Every line of the data that contains the string "pressure" must be copied.

(Beginning of Supplied records)

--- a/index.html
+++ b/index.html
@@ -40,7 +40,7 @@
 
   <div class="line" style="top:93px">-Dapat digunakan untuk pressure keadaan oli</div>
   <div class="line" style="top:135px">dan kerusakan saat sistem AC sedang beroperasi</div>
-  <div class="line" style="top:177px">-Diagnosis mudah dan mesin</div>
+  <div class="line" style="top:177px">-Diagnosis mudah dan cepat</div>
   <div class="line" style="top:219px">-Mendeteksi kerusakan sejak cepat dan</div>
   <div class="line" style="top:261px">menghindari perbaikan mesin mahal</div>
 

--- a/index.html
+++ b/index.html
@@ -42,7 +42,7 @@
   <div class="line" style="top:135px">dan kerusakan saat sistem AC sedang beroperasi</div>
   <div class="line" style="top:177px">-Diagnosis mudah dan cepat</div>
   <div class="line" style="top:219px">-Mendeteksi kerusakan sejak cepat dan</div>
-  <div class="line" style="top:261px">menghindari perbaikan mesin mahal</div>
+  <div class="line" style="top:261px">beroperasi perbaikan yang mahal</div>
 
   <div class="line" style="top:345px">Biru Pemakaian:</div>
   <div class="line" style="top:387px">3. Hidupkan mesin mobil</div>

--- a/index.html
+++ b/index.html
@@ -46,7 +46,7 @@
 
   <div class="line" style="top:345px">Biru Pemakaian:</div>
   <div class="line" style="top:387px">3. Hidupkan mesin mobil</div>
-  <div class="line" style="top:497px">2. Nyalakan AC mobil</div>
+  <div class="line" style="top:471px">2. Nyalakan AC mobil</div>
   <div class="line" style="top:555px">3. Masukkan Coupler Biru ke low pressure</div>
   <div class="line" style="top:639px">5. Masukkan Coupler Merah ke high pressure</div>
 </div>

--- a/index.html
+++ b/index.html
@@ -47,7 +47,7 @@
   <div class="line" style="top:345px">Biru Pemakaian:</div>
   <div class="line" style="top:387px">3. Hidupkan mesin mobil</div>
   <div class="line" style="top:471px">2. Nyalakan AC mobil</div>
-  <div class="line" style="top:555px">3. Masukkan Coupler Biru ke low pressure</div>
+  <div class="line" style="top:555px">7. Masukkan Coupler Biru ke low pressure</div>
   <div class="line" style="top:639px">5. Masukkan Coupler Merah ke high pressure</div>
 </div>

(End of Supplied records)
(Beginning of Supplied records)

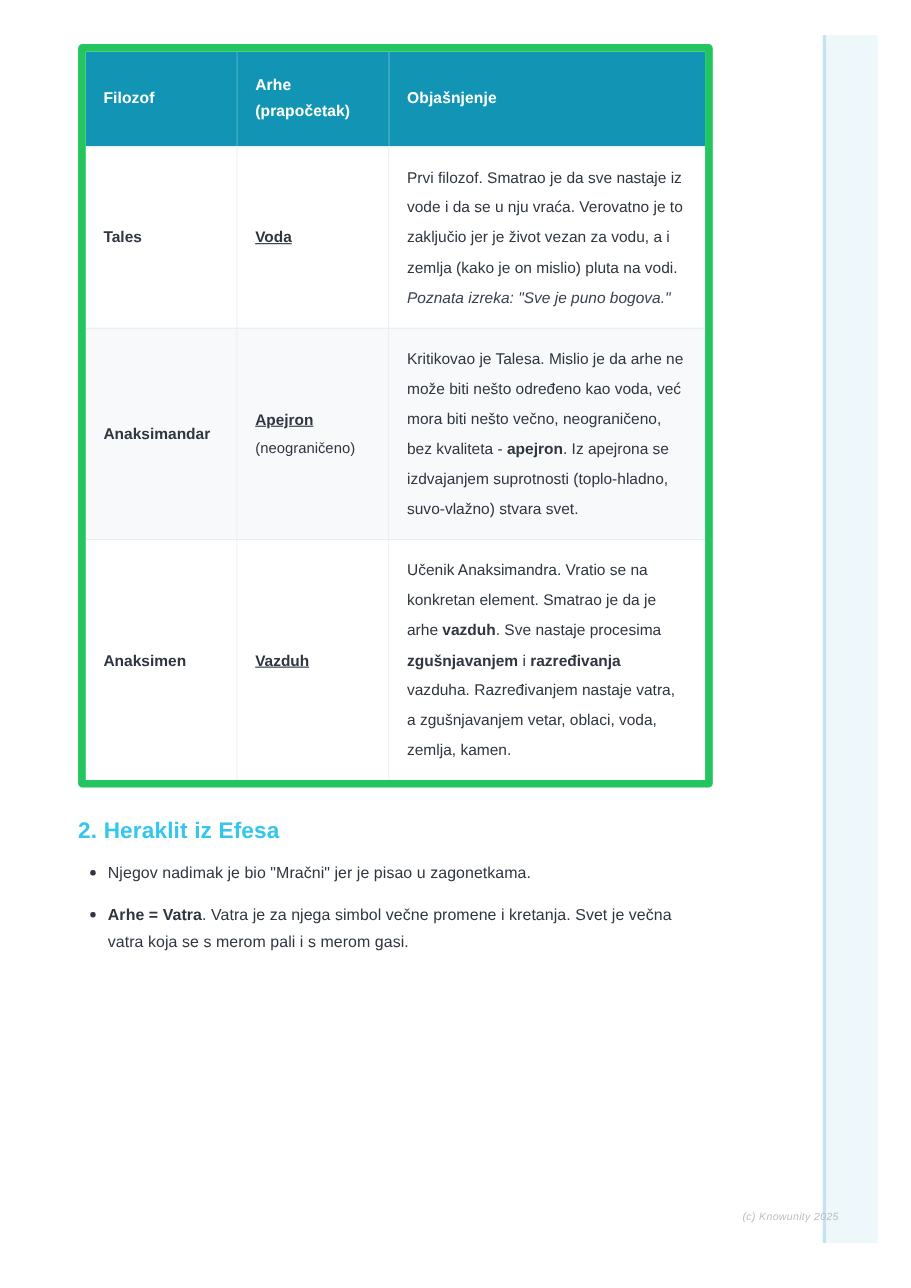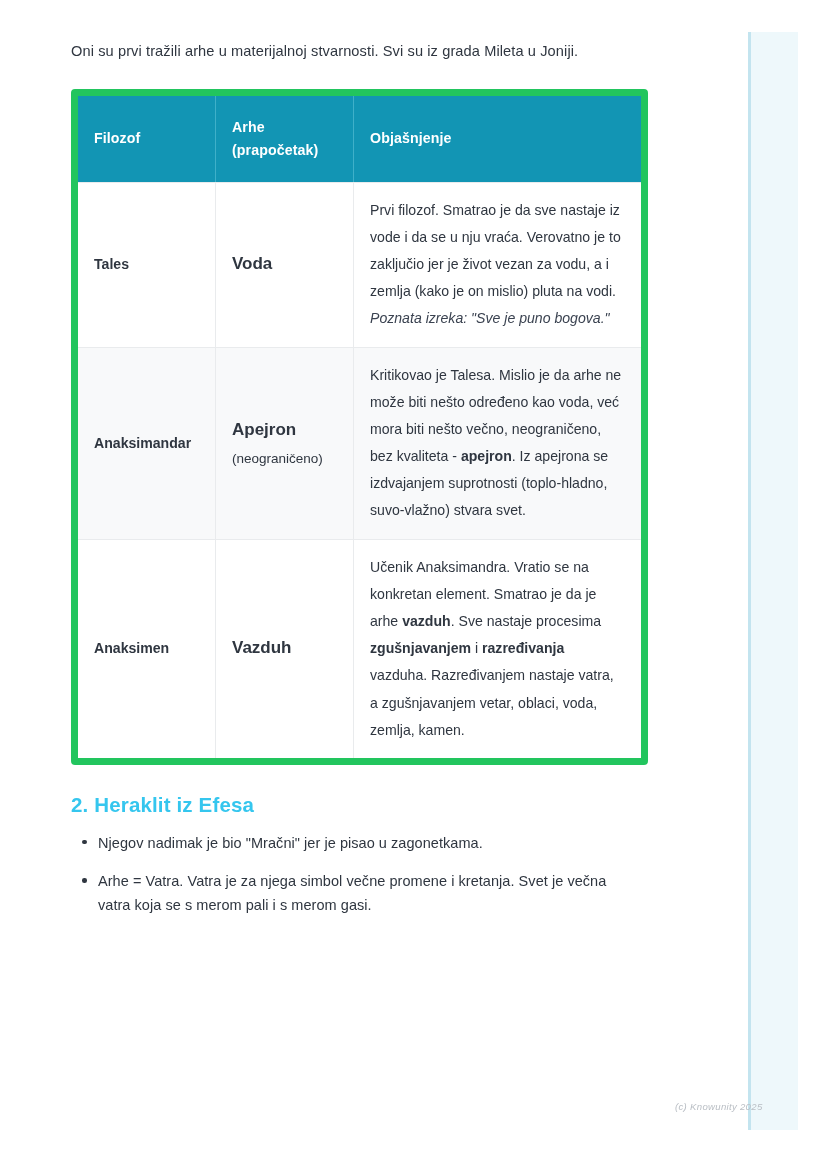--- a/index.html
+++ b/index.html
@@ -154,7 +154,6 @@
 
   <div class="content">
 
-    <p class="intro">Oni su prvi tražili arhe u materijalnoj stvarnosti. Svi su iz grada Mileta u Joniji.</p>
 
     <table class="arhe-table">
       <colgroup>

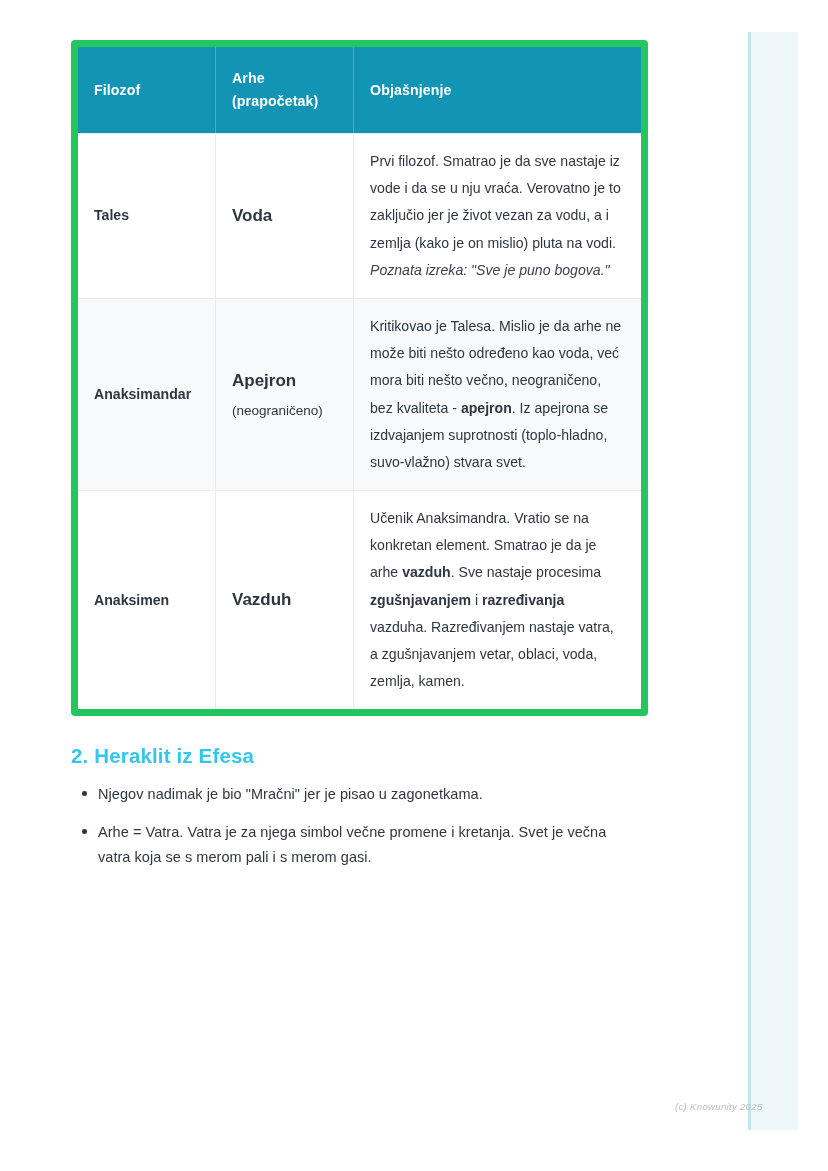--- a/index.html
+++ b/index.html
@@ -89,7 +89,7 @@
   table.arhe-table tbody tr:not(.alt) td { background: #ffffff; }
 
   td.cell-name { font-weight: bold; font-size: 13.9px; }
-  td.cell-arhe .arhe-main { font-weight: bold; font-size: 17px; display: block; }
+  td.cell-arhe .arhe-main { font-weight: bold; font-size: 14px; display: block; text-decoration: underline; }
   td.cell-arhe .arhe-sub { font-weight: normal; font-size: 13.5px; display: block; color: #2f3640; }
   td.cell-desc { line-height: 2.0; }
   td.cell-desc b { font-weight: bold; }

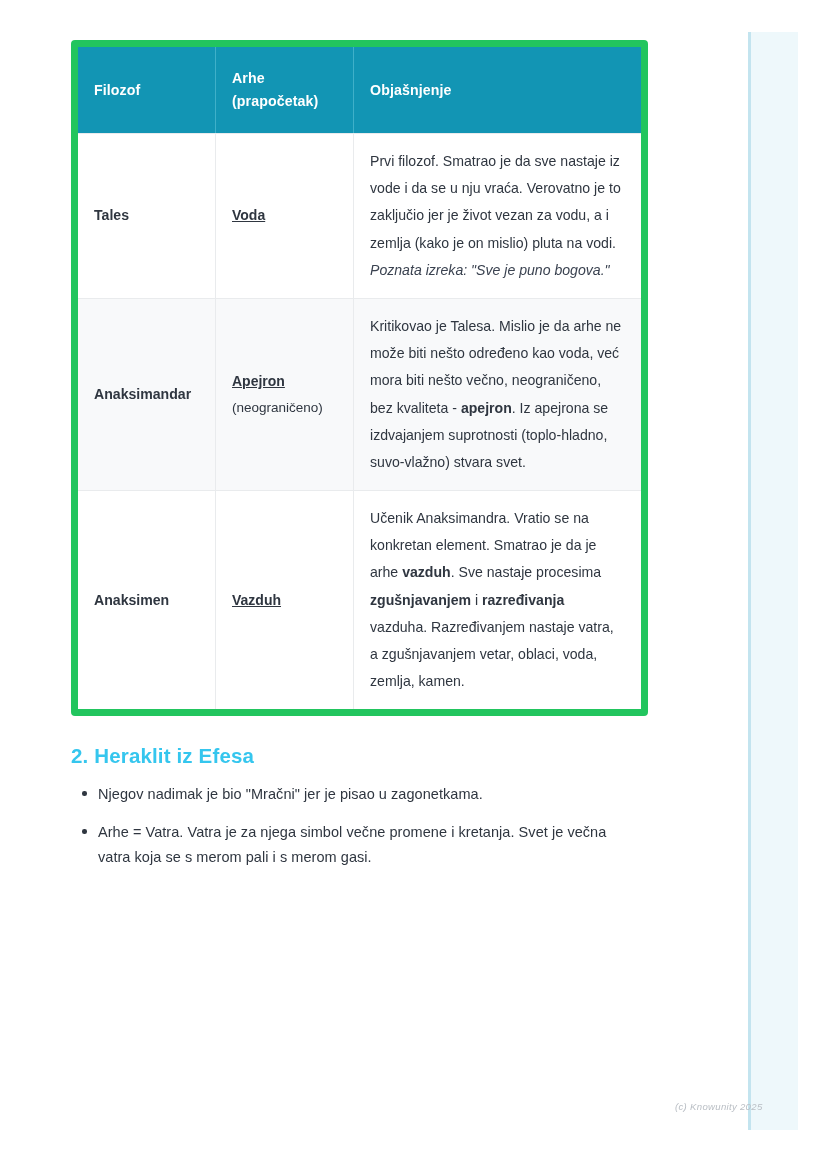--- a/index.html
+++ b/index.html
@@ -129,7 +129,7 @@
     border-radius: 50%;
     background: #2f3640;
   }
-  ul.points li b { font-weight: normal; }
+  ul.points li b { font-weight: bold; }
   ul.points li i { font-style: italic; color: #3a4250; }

(End of Supplied records)
(Beginning of Supplied records)

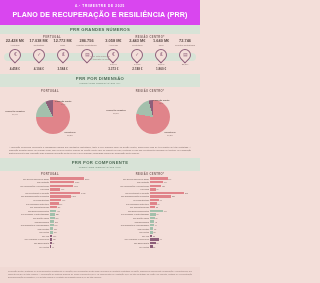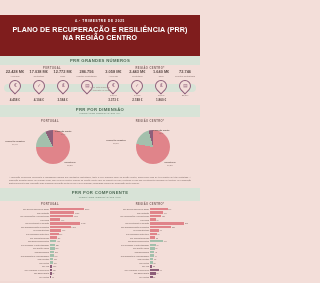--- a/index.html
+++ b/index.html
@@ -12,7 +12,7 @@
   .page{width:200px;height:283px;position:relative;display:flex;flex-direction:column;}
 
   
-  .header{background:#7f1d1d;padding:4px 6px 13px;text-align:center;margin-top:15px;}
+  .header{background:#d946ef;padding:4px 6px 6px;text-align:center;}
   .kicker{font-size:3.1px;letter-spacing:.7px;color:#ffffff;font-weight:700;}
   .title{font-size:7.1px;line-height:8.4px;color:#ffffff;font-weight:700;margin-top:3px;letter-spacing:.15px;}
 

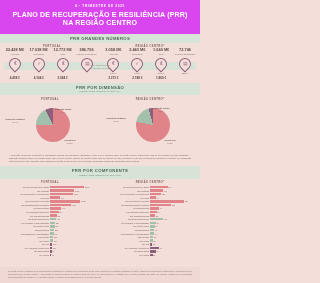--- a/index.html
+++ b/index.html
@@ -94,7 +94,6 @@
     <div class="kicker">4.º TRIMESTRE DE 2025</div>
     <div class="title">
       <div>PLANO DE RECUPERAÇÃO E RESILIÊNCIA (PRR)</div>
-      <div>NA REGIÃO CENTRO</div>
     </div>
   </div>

(End of Supplied records)

Completed task
   <div class="line" style="top:93px">-Dapat digunakan untuk pressure keadaan oli</div>
   <div class="line" style="top:555px">3. Masukkan Coupler Biru ke low pressure</div>
   <div class="line" style="top:639px">5. Masukkan Coupler Merah ke high pressure</div>
-  <div class="line" style="top:555px">3. Masukkan Coupler Biru ke low pressure</div>
+  <div class="line" style="top:555px">7. Masukkan Coupler Biru ke low pressure</div>
   <div class="line" style="top:639px">5. Masukkan Coupler Merah ke high pressure</div>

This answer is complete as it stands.